Où Artémisia peut enfin manger…
La cuisine était grande et spacieuse, sobre, point décorée si ce n’est de tous les ustensiles qu’on puisse imaginer. Les cuivres étincelaient, les plats d’argent luisaient. Hélix ne laissait jamais personne partir de la cuisine sans qu’elle soit propre.
La cheminée pouvait accueillir un bœuf entier à rôtir. Le four à pain n’était pas loin. Tout était pensé pour préparer ici des festins.
Mais aujourd’hui, Hélix avait installé un fauteuil confortable près du feu qui chantait de toutes ses hautes flammes. Elle avait posé une tablette de bois en travers des bras du fauteuil. Elle s’occupait de Sa Dame comme si Artémisia était une enfançon perdue et bien fragile.
Et Artémisia se laissait faire, vaincue de tant d’amour et de gentillesse.
Elle sentit bien avant qu’elle ne vit le brouet préparé par Hélix. À peine l’arôme du mets parvint-il à ses narines qu’une faim incroyable lui broya les entrailles. Manger, elle ne pensait plus qu’à cela. Elle poussa la tablette, s’assit à toute vitesse, rabattit la tablette et attrapa brusquement son écuelle et une cuiller qu’elle plongea aussi sec dans le brouet.
- Hé, doucement, Ma Dame ! Doucement ! Z’avez rien mangé de bin solide depuis des lunes… Faut pas aller vous rend’malade… faut y aller doucement… Vramy, manquerait plus que vous calenchiez à c’t’heure ! Faire un si long voyage et revenir saine et sauve et calencher d’un brouet de la pauv’Hélix… Messire serait furieux… pour sûr ! Allez, doucement, une cuillère… là… on respire… doucement… une autre cuillère…
Savez pas qui qu’m’a apporté cette recette ? c’est votre amie, elle s’appelle… Brisby… elle est passée l’aut’jour me donner ça : le brouet d’agneau.
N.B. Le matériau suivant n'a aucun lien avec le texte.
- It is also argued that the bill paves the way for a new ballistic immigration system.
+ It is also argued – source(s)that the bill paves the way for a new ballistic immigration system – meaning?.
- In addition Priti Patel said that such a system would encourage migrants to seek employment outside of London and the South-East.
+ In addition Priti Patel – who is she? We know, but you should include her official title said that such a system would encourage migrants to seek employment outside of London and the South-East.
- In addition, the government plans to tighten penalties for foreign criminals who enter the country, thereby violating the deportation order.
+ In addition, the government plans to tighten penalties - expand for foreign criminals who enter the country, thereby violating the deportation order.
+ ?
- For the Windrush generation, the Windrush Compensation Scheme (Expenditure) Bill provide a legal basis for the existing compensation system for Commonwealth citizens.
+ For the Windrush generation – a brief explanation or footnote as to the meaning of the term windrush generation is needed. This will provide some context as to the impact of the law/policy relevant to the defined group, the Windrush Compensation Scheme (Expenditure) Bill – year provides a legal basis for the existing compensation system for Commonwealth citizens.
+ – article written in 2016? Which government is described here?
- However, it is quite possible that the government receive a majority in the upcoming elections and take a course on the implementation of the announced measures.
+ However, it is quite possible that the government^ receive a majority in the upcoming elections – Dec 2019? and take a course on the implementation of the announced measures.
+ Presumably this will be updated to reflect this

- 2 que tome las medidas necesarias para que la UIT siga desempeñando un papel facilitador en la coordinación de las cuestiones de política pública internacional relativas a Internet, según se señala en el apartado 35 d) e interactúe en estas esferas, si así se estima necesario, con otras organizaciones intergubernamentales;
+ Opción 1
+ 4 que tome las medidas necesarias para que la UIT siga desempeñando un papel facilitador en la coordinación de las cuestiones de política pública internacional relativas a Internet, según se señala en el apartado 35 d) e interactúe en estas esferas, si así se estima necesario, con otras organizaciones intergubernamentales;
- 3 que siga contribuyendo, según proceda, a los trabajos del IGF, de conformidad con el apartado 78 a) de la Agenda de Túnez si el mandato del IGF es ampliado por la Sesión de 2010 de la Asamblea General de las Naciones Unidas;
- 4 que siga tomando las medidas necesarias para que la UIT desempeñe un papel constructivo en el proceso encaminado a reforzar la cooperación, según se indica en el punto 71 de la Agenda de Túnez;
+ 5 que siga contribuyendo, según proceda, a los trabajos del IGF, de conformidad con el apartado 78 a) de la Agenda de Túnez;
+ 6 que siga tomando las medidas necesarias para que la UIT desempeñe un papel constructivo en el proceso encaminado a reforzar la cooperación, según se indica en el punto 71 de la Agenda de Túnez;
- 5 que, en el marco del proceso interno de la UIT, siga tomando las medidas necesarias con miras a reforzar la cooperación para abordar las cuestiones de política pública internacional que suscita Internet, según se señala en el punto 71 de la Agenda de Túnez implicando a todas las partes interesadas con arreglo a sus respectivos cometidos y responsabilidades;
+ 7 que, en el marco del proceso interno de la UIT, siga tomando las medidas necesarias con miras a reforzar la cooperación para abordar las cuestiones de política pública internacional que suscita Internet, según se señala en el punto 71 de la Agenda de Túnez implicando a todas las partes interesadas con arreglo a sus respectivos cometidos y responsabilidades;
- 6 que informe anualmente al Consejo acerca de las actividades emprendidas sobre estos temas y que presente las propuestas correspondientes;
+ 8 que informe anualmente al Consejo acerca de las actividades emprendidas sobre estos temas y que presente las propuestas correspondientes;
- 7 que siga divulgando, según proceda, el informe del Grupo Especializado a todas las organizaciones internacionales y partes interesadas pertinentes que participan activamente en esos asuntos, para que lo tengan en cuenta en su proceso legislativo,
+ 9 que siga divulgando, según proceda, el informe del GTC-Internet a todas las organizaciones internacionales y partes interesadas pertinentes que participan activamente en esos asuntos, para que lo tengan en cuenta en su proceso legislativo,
Elle l’appelle Héricot… moi j’dis brouet, c’est tout comme… Ça fait bin longtemps que je sais l’faire, mais j’y ai rien dit… l’est si gentille, c’te petite… mais la r’cette est bin faite, pour sûr…
Artémisia se laissa bercer par le bavardage d’Hélix et obéissait gentiment à ses conseils. Elle avalait une cuillérée, écoutait, souriait, puis une autre cuillérée… Si elle s’était écoutée, elle aurait tout mangé en une gorgée. C’était chaud et bien relevé, tout comme elle aimait…
- J’ai bin tout fait comme elle a dit, pour sûr… j’ai dépecé la chair par petites pièces et mis à bouillir à l’eau pis je l’ai mise à revenir avec le lard… mmm… ça sentait bon…j’y ai mis les oignons… et encore le bouillon de viande… pis les herbes que vous aimez, Ma Dame, du macis, du persil, de la sauge et de l’hysope… heureusement qu’on vous a au domaine… ici y manque jamais d’herbes ni de simples… c’est pas comme dans d’autres maisons… et pis, Ma Dame, j’ai ajouté du sucre, pour vous r’faire une santé, parce que vous en avez bin besoin, toute pâle et menue que vous êtes… Allez, pis faut me boire ce bon vin de pays qui s’en va vous r’donner des couleurs, c’est le vin de Messire, ça peut que vous faire du bien…
Finalement, Artémisia, qui croyait avoir grand déplaisir à entendre parler de Messire, souriait à chaque fois qu’Hélix prononçait ce nom… Elle sentait bien qu’elle dodelinait de la tête, une fois le vin bu… Ce vin était un pur délice, juste relevé comme il faut… doux, ferme et épicé, tout le portrait de Messire… Elle se mit à rougir d’avoir osé telle comparaison…
Mais déjà Hélix devinant la grande fatigue de sa maîtresse frappait dans ses mains pour appeler deux femmes qui l’aidèrent à porter Artémisia jusqu’à sa couche.